##### Records for this exercise #####
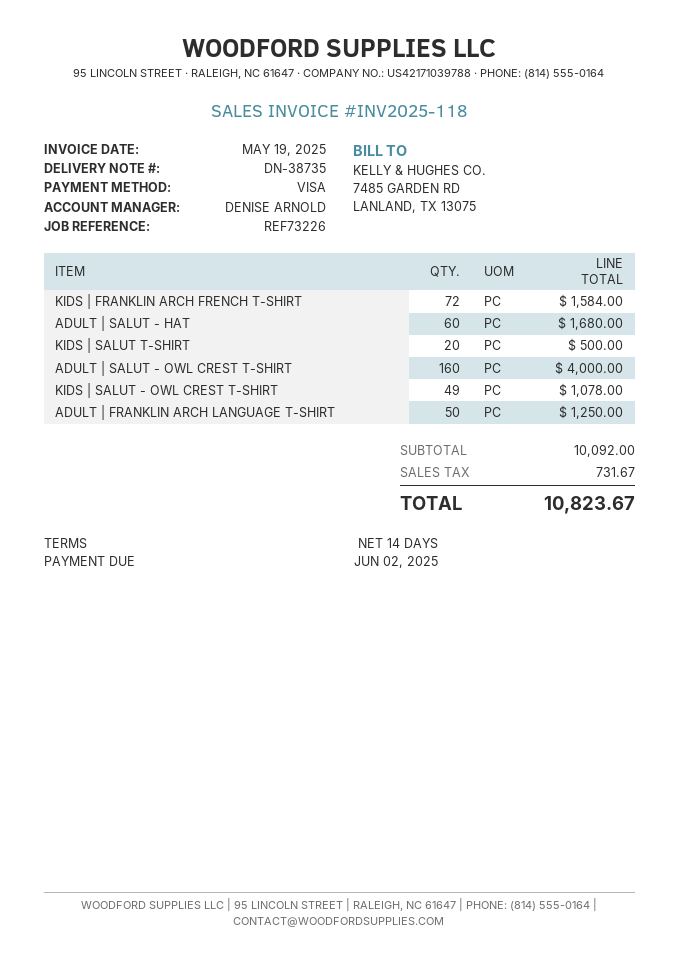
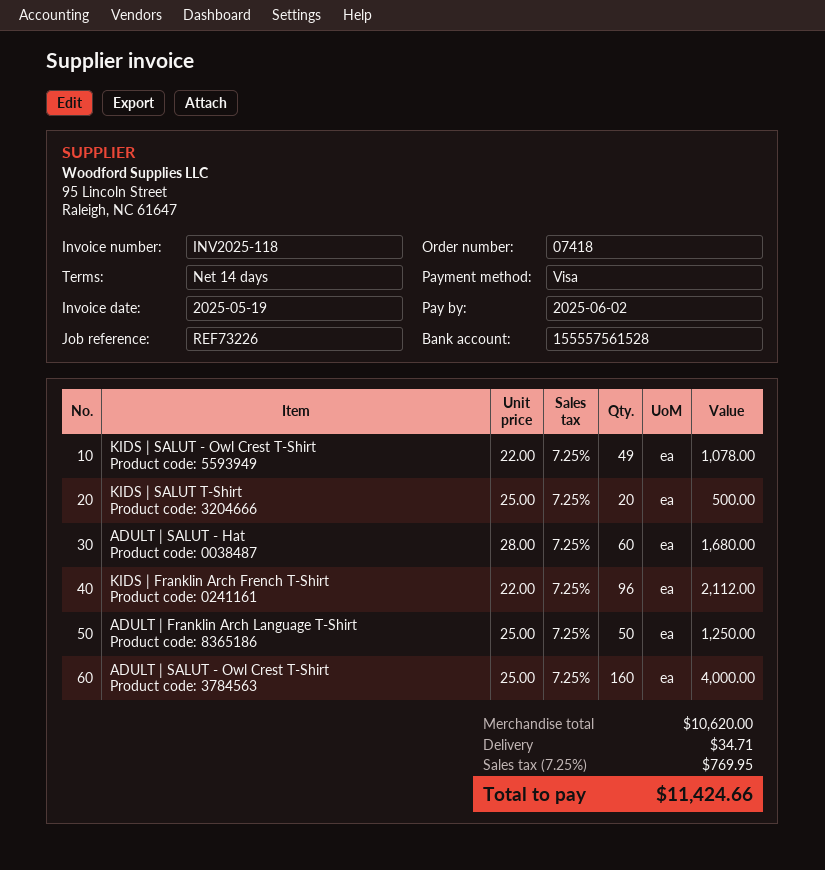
KIDS | FRANKLIN ARCH FRENCH T-SHIRT: 72 for 1584.00 -> 96 for 2112.00
subtotal: 10092.00 -> 10620.00
shipping: none -> 34.71
tax: 731.67 -> 769.95
total: 10823.67 -> 11424.66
#####
▶ Aim of the exercise:
Output each record exactly as it appears, but not the pictures.

▶ Exercise response:
KIDS | FRANKLIN ARCH FRENCH T-SHIRT: 72 for 1584.00 -> 96 for 2112.00
subtotal: 10092.00 -> 10620.00
shipping: none -> 34.71
tax: 731.67 -> 769.95
total: 10823.67 -> 11424.66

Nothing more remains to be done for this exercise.